Long running lambda functions are called AWS Batch. It’s a relatively unknown service but pretty decent if you need something like a GPU or long running jobs and can tolerate a 90 second cold start.
we even made an interface in code that runs a given task on a lambda (backed by a docker image) or batch (backed by the same docker image) depending on cpu/mem/time constraints. the tasks themselves also send a message when they're done so you can just subscribe to that vs. long polling.
In most cases, I think you can do fine with just having a proper async interface to the data pipeline, where you trigger something, and then you respond to the trigger that it has completed.

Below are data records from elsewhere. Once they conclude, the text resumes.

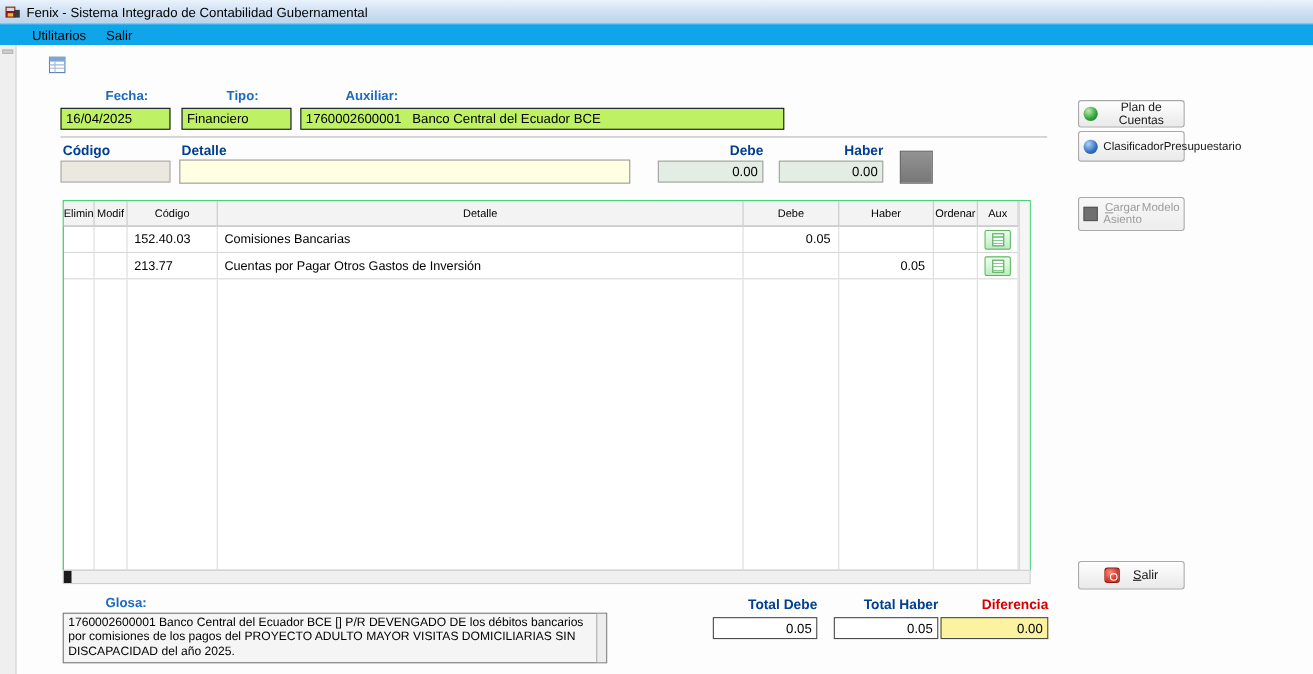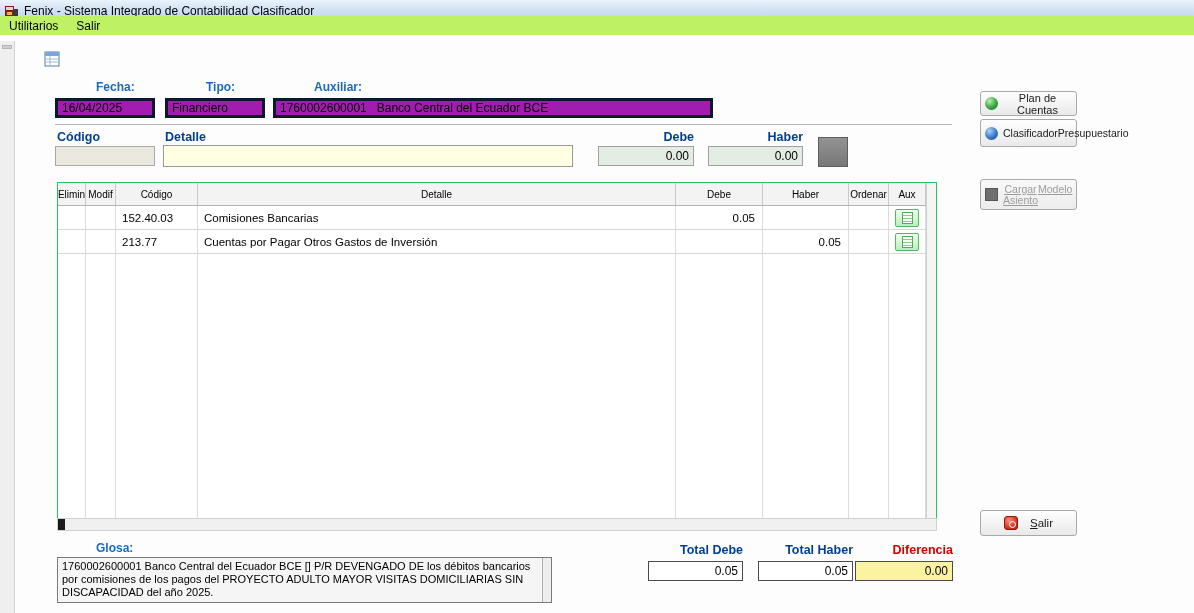"Fenix - Sistema Integrado de" span.title-text { text: Clasificador -> Gubernamental }
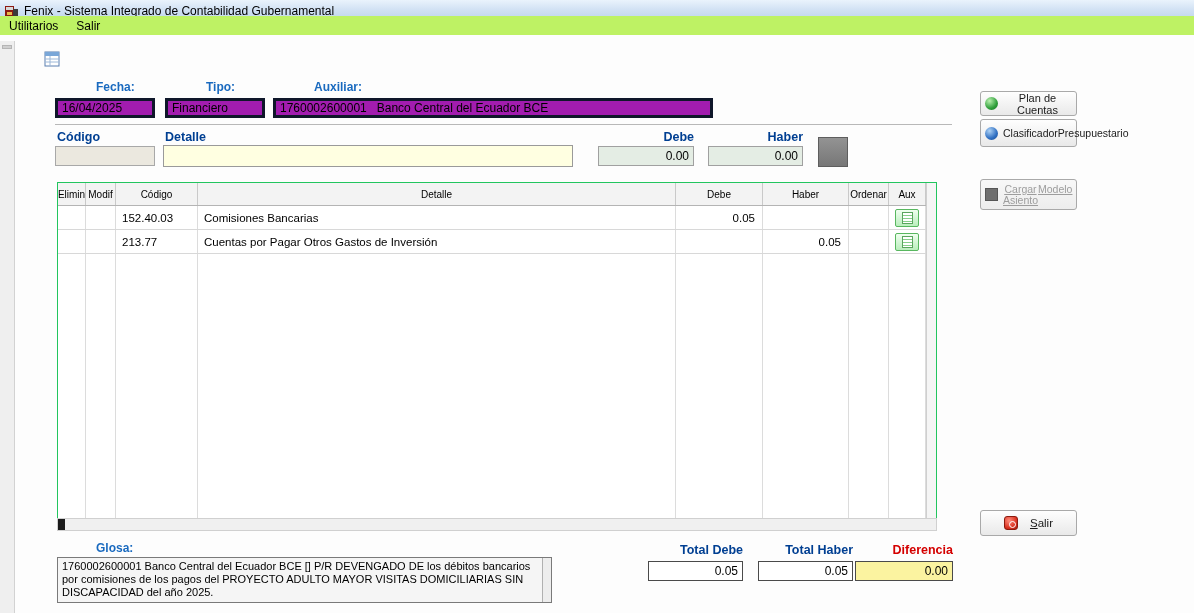"Utilitarios" .menubar { background: #bef264 -> #0ea5e9; padding-left: none -> 20px; top: 16px -> 22px }
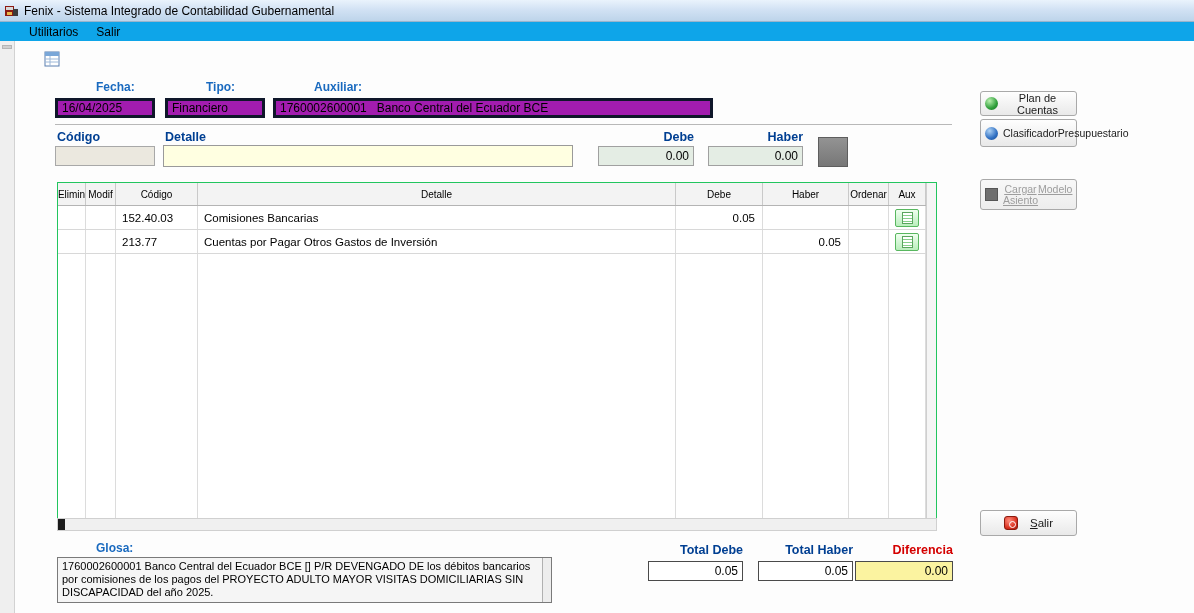"16/04/2025" input.fld { background: #a21caf -> #bef264; border: 3px solid #0f172a -> 1px solid #0f172a }
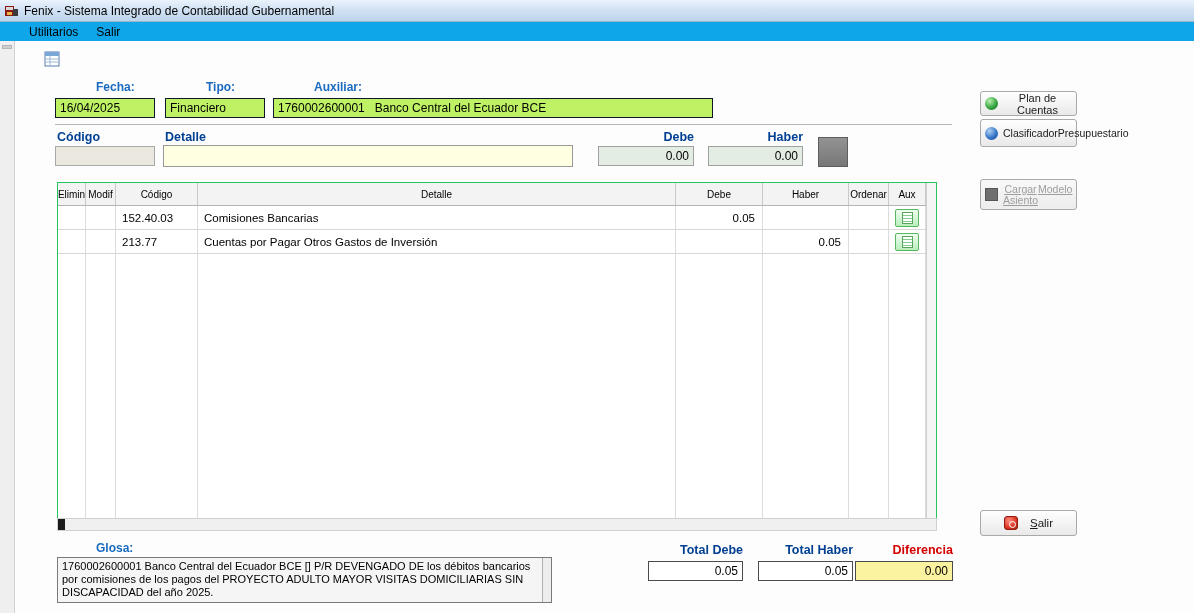"Cargar Asiento" .btn-disabled { text-decoration: underline -> none }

But then you wouldn't have the constant white knuckle anxiety that you could run up a five figure bill in 30mins by accidentally misconfiguring your infra deployment.
Don’t worry! You would replace that with a new white knuckle anxiety that misconfiguring your infra deployment would exhaust your four figure cost limit, causing AWS to helpfully shutdown ALL of your infra to avoid any accidental overspend.
I feel like I'm the only engineer out there who just doesn't care for all the complexity of the modern cloud - like, I just run Ubuntu VMs on ec2, I don't use all the whizbang services, I just don't care.
And this model lets me be cloud agnostic for the most part - I run data workloads on gcp, dev/build workloads on linode, I've run bare metal in some places where I needed on-prem stuff. It's all just very much simpler than every cloud's flavor of doing everything slightly differently through different apis and tooling...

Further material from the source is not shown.